Louie Fantini – Oof, tough one. The internet and computers have absolutely democratized music. You can make a record if you have access to a computer and a few pieces of hardware. There are entire ecosystems of music on the internet that would have been impossible a few decades ago and that rules. However, as long as social media platforms are run by for-profit companies, they’re always going to subsist on an economy of attention. They have the power to promote the most profitable “user-engagement.” Even though it’s invisible, their algorithms influence what we hear and see. The power is still in the hands of business and out of the hands of artists, whether it’s an old school sleazy record company or Facebook. On a smaller scale – aka our scale (Laughs), we love gassing up our friends on social media when they put out something new and it’s never been easier to set up shows, streams, collaborative projects and all that good stuff. Music’s all about community and social media is another place where that can happen. I think it’s possible to do that while also hoping that Mark Zuckerberg gets eaten by a shark. (Laughs)

Music Bugle – Who are you listening to right now, music-wise?

Caleb Delph – I try to balance who I listen to between local bands and bands that I would dream to play a show with, so locally, I listen to Riverby, Best Bear and the Tisburys. I would love to play a show with PUP, Jeff Rosenstock and/or Pet Symmetry.

Louie Fantini – I cosign Caleb’s picks. Also, huge shoutout to our homies in Spirit Flaw, Marinara, Naked Lake and Precious Little Life. They’re all dope. Listen to them.

Pete Imbesi – PUP, Jeff Rosenstock, Charly Bliss, Bruce Lee Band and Catbite have been getting a ton of play from me in the last year or so, but I am always looking for new music to get into.

Mike McMahon – I’ve been listening to a ton of Cheekface since their album came out a year ago and Bad Moves has been in heavy rotation since they released ‘Untenable.’

Music Bugle – How have you been affected by the COVID-19 pandemic?

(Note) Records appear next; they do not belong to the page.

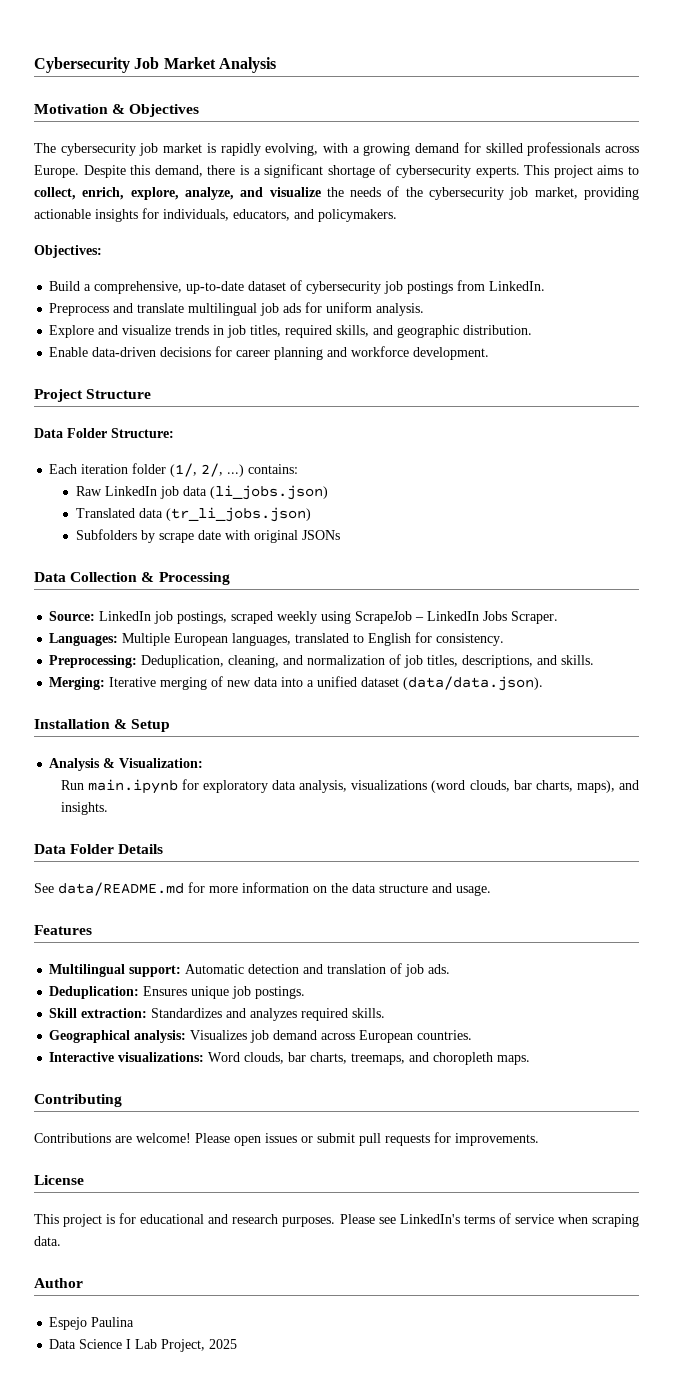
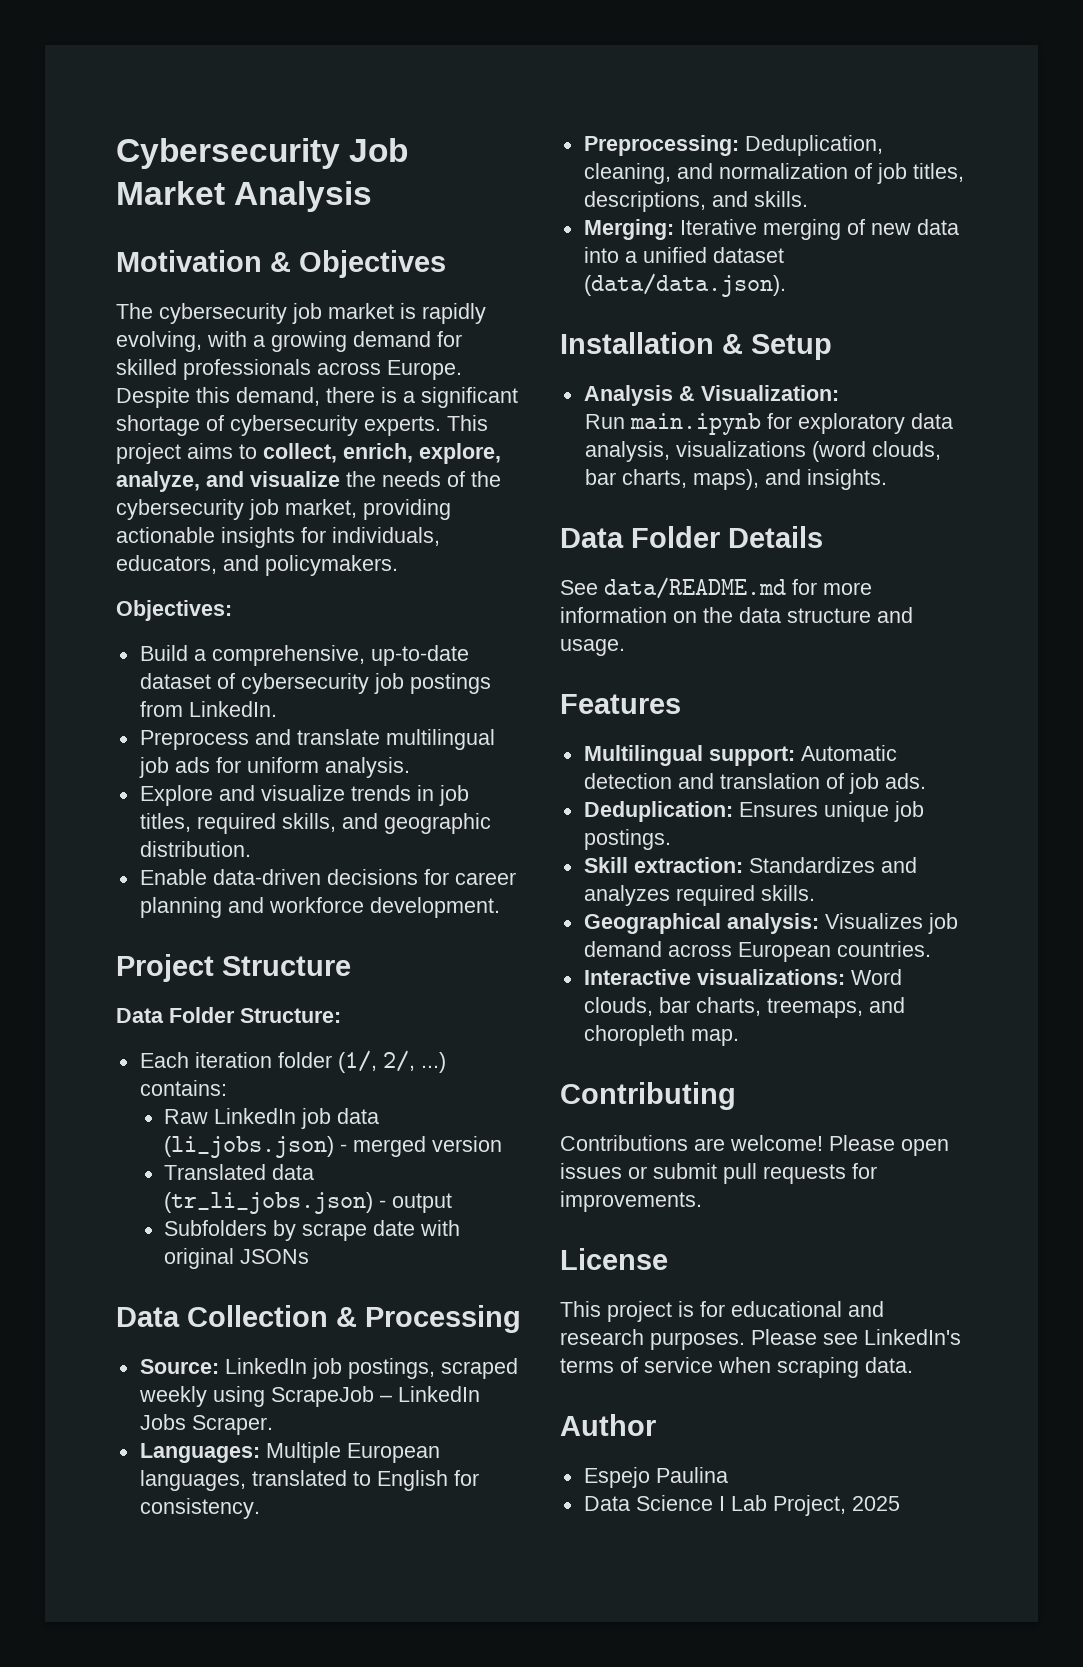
- Raw LinkedIn job data (li_jobs.json)
+ Raw LinkedIn job data (li_jobs.json) - merged version
- Translated data (tr_li_jobs.json)
+ Translated data (tr_li_jobs.json) - output
- Interactive visualizations: Word clouds, bar charts, treemaps, and choropleth maps.
+ Interactive visualizations: Word clouds, bar charts, treemaps, and choropleth map.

Louie Fantini – The four of us have been really lucky to stay healthy and employed throughout the pandemic. Plenty of our family, friends and neighbors haven’t been so lucky, so we should probably preface this by saying a lot of people have died and continue to get sick and struggle due to pure governmental incompetence and it’s horseshit this country hasn’t done more to help keep people safe and help get them back on their feet. On a – less important – band level, though, it means we’ve written a shitload of music and only played a few shows, which is pretty weird. Everybody, go get your vaccine, so we can play more shows! (Laughs)

Music Bugle – What do you hope for as 2022 begins?

Louie Fantini – Damn, uh, a winning lottery ticket, universal healthcare, and a Spraynard reunion tour. Short of all that, we hope everybody gets vaccinated so we can play some more damn shows. (Laughs)

Pete Imbesi – A higher vaccination rate in the States. Vaccines save lives, but if we’re asking for reunion tours? I’d sell my blood for an Operation Ivy reunion.

Mike McMahon – Yeah, I think until COVID’s actually gone, it’s gonna be that one for me. Organizing shows that aren’t superspreader events would be nice.